(Difference listings)
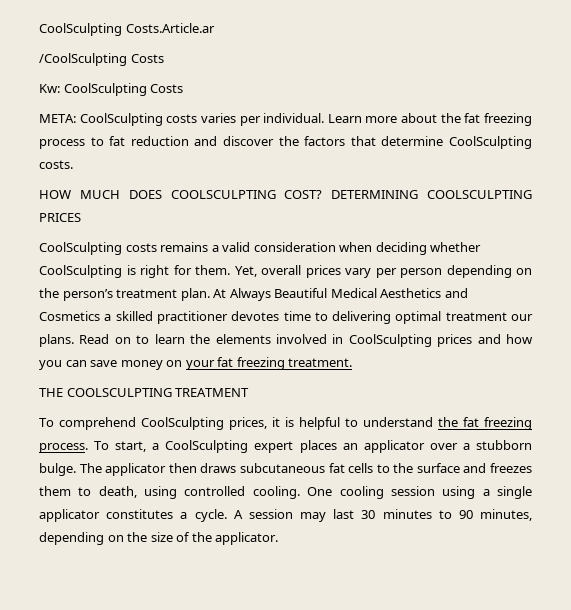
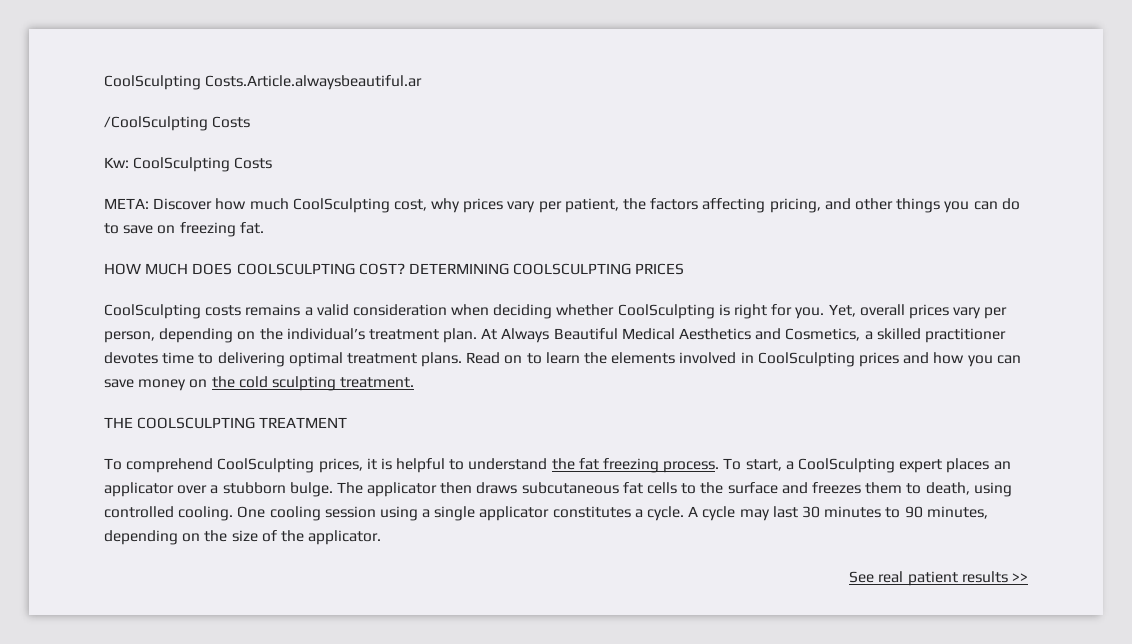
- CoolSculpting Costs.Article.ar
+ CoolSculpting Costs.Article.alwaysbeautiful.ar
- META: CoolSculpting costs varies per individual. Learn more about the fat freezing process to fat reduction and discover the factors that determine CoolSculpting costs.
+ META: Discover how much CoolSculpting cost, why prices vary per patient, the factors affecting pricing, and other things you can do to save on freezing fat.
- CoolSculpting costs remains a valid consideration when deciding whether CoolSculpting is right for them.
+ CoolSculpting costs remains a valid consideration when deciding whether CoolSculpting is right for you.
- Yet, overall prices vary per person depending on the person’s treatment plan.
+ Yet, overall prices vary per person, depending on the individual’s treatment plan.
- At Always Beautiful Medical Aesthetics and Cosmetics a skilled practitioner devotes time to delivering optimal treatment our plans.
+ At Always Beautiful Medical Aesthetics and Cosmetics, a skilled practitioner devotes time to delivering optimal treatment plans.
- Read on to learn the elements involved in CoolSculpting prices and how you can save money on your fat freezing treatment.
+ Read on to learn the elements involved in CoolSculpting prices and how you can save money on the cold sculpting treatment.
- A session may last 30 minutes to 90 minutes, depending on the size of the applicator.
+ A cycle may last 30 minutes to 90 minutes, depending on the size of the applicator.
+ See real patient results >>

» Work request:
Leaving aside the images, write out every entry above exactly.

» Response to this exercise:
- CoolSculpting Costs.Article.ar
+ CoolSculpting Costs.Article.alwaysbeautiful.ar
- META: CoolSculpting costs varies per individual. Learn more about the fat freezing process to fat reduction and discover the factors that determine CoolSculpting costs.
+ META: Discover how much CoolSculpting cost, why prices vary per patient, the factors affecting pricing, and other things you can do to save on freezing fat.
- CoolSculpting costs remains a valid consideration when deciding whether CoolSculpting is right for them.
+ CoolSculpting costs remains a valid consideration when deciding whether CoolSculpting is right for you.
- Yet, overall prices vary per person depending on the person’s treatment plan.
+ Yet, overall prices vary per person, depending on the individual’s treatment plan.
- At Always Beautiful Medical Aesthetics and Cosmetics a skilled practitioner devotes time to delivering optimal treatment our plans.
+ At Always Beautiful Medical Aesthetics and Cosmetics, a skilled practitioner devotes time to delivering optimal treatment plans.
- Read on to learn the elements involved in CoolSculpting prices and how you can save money on your fat freezing treatment.
+ Read on to learn the elements involved in CoolSculpting prices and how you can save money on the cold sculpting treatment.
- A session may last 30 minutes to 90 minutes, depending on the size of the applicator.
+ A cycle may last 30 minutes to 90 minutes, depending on the size of the applicator.
+ See real patient results >>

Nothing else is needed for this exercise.